• RECORDS SHOWN:
*** Begin section ***
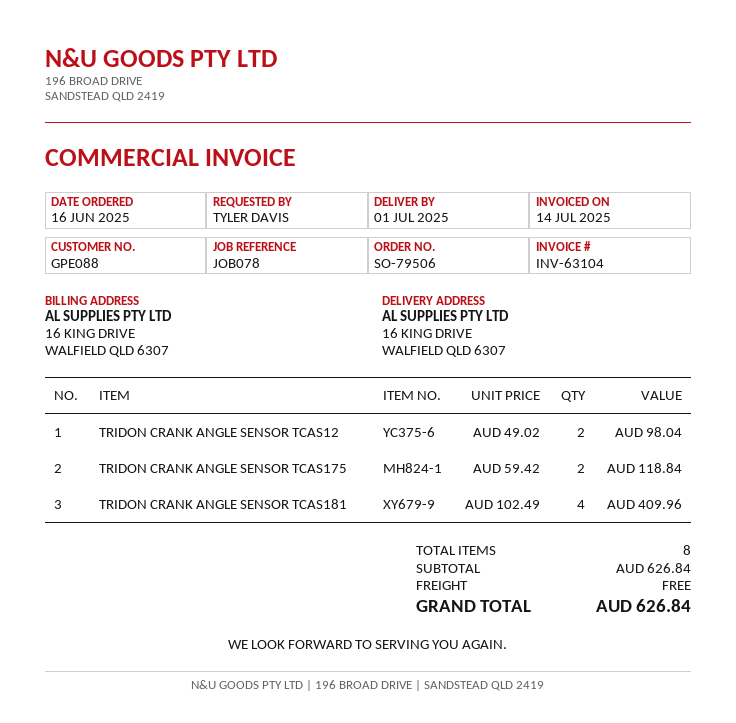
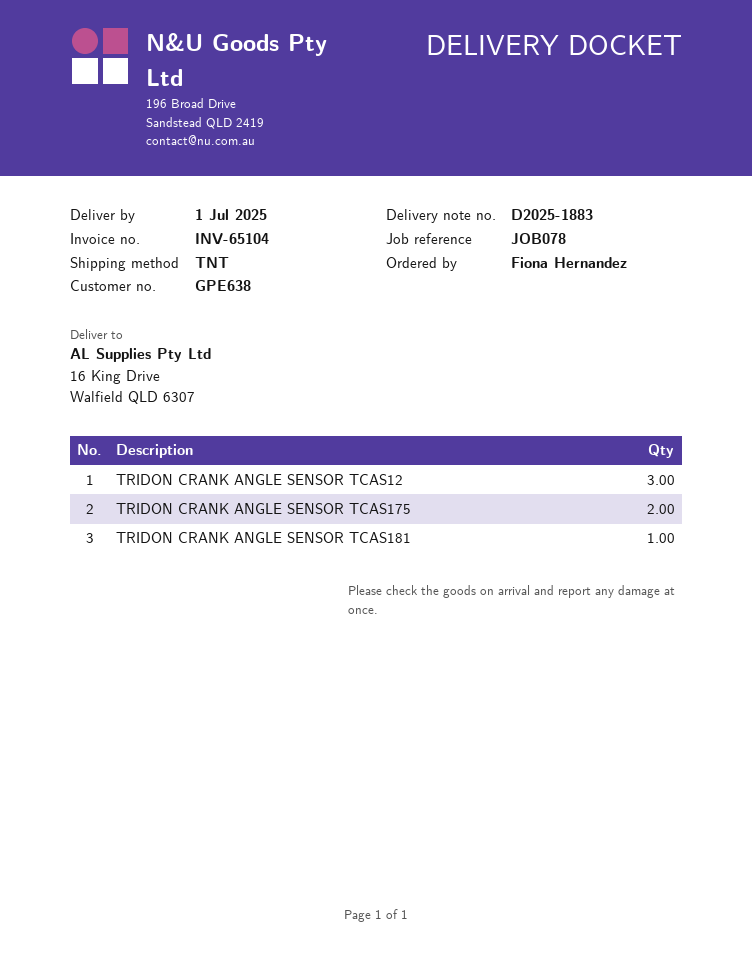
invoice number: INV-63104 -> INV-65104
customer number: GPE088 -> GPE638
ordered by: TYLER DAVIS -> Fiona Hernandez
TRIDON CRANK ANGLE SENSOR TCAS12: 2 -> 3
TRIDON CRANK ANGLE SENSOR TCAS181: 4 -> 1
*** End section ***
• WORK REQUEST: Return all records verbatim and drop the pictures.

• EXPECTED ANSWER:
invoice number: INV-63104 -> INV-65104
customer number: GPE088 -> GPE638
ordered by: TYLER DAVIS -> Fiona Hernandez
TRIDON CRANK ANGLE SENSOR TCAS12: 2 -> 3
TRIDON CRANK ANGLE SENSOR TCAS181: 4 -> 1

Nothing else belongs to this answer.